Sunday, May 20, 2012

Re: Foreignkeys on multiple fields

On Mon, 21 May 2012 05:58:27 +0530, Vikas Rawal
<vikaslists@agrarianresearch.org> declaimed the following in
gmane.comp.python.django.user:


> I understand this (at least the basics). I do not particularly like that django introduces the limitation of having a single primary key variable when the database backend does not have such a limitation. I was thinking that I could have django have its integer primary key, but do foreignkey lookups on different variables. I now understand that I was wrong in doing so.
>
The problem is that you are trying to use two /independent/ foreign
keys to represent one unique entity. That won't work. The "unique
together" clause essentially builds an /index/, in that table, that is
composed of the two fields concatenated, and ensures that you don't have
duplicate records in which those fields are completely identical.

In the table that makes the reference, the foreign-key field has to
be a /single/ entity that, by itself, identifies the exact record of the
foreign table that is related. As a result, an integer primary key is
the most natural, and recommended, entity to use.





> This is indeed right. But I would like my second table to have two variables, Village and HouseholdNumber, whose values it directly gets from the first table. I know that I could obtain these through a select query as you have illustrated above.
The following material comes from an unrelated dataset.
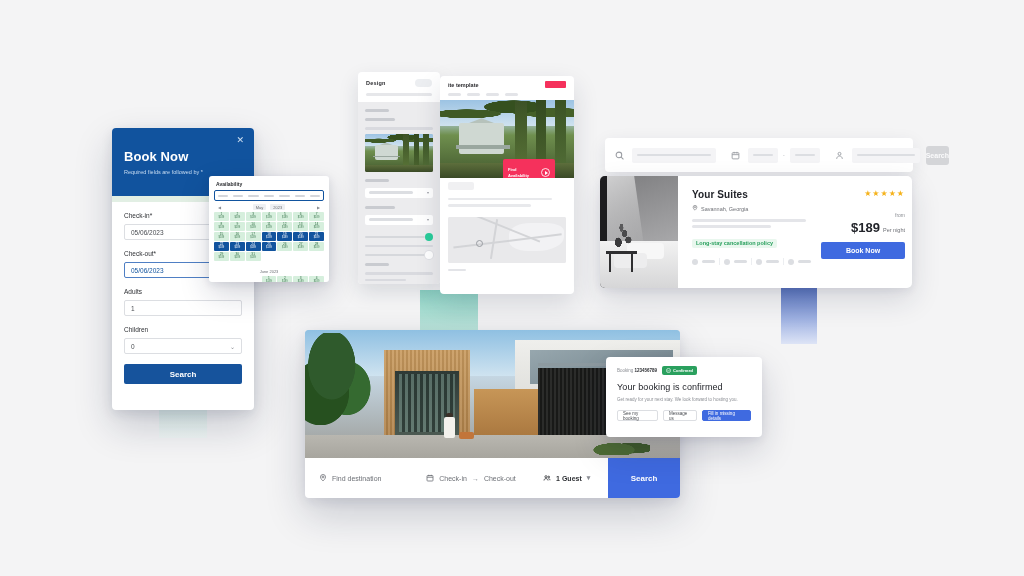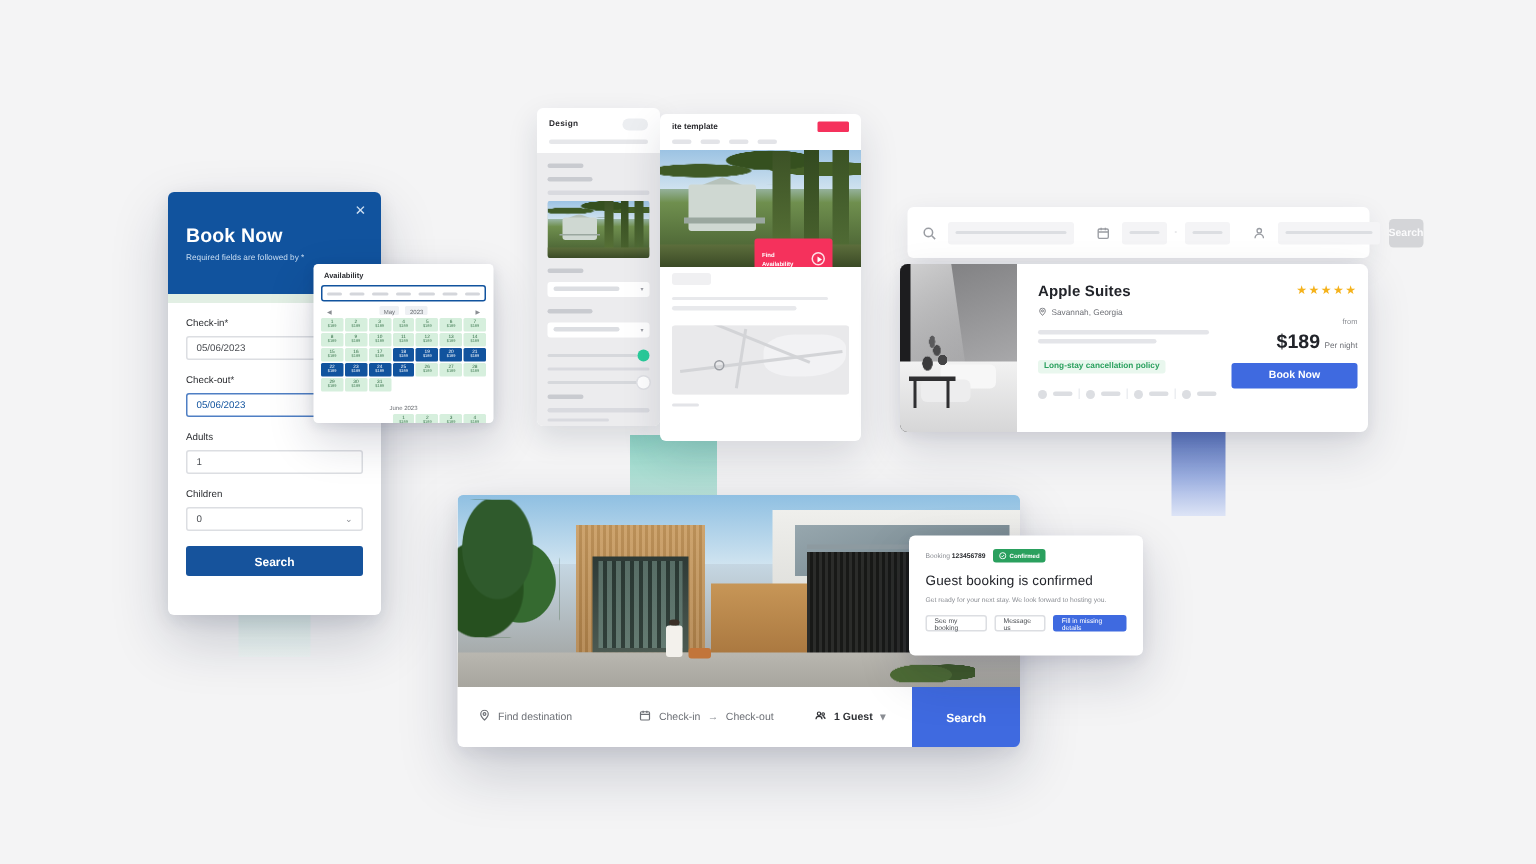"Apple Suites" div.ls-name { text: Apple -> Your }
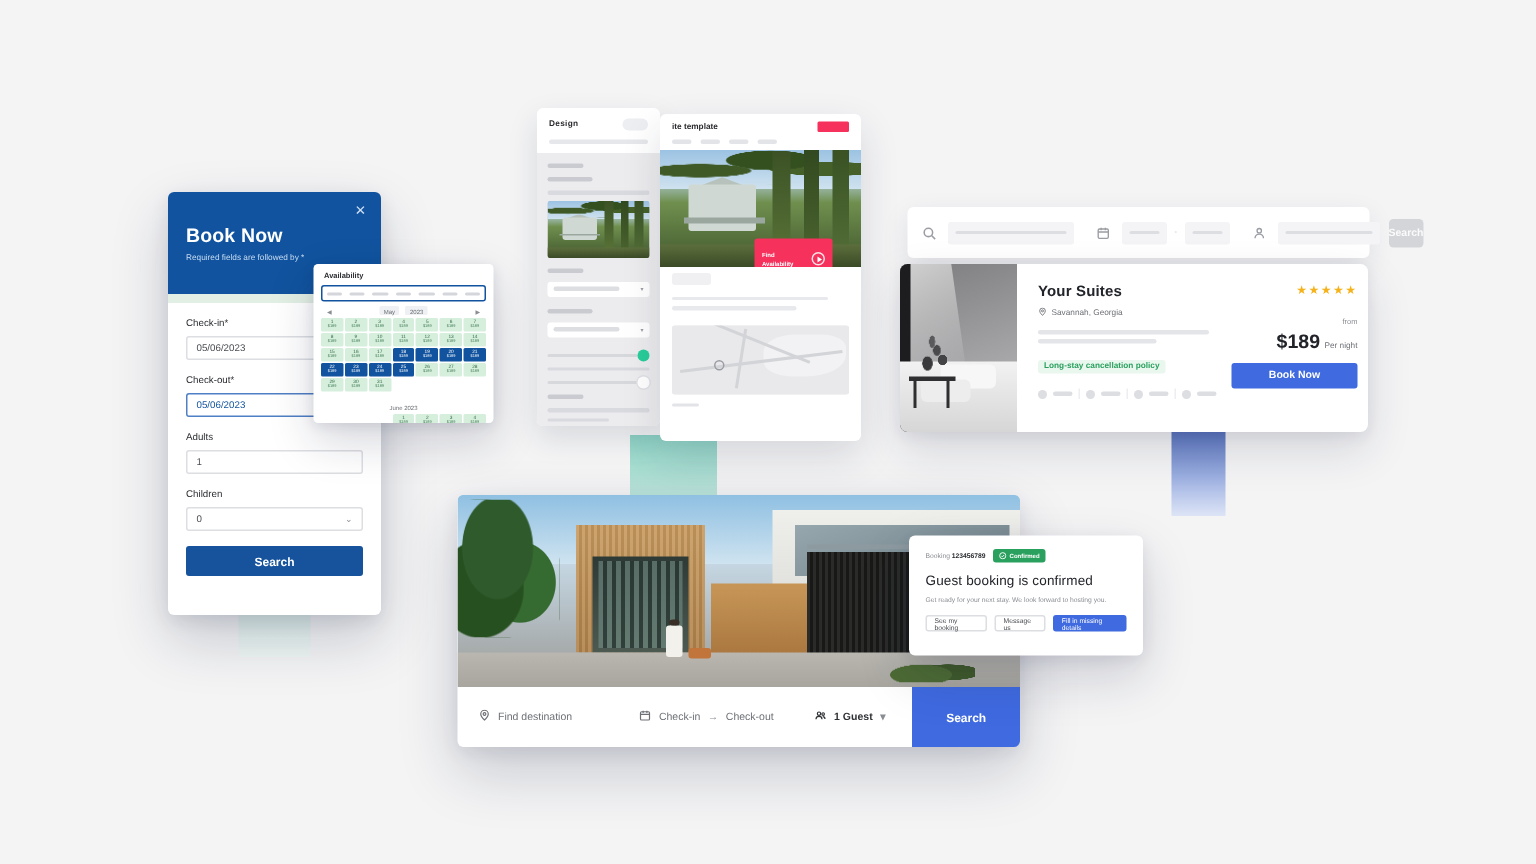"Guest booking is confirmed" div.cf-title { text: Guest -> Your }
But what I am trying to do is that,when I fill data in an inline formset connected to second table, the table should automatically get these two variables based on the relationship you have used in the query above.
>

A proper foreign key relationship (using a single reference to the
primary key of /the/ record with Village/Household) will let you obtain
those values. In Django terms, that may be a ".select_related()" call.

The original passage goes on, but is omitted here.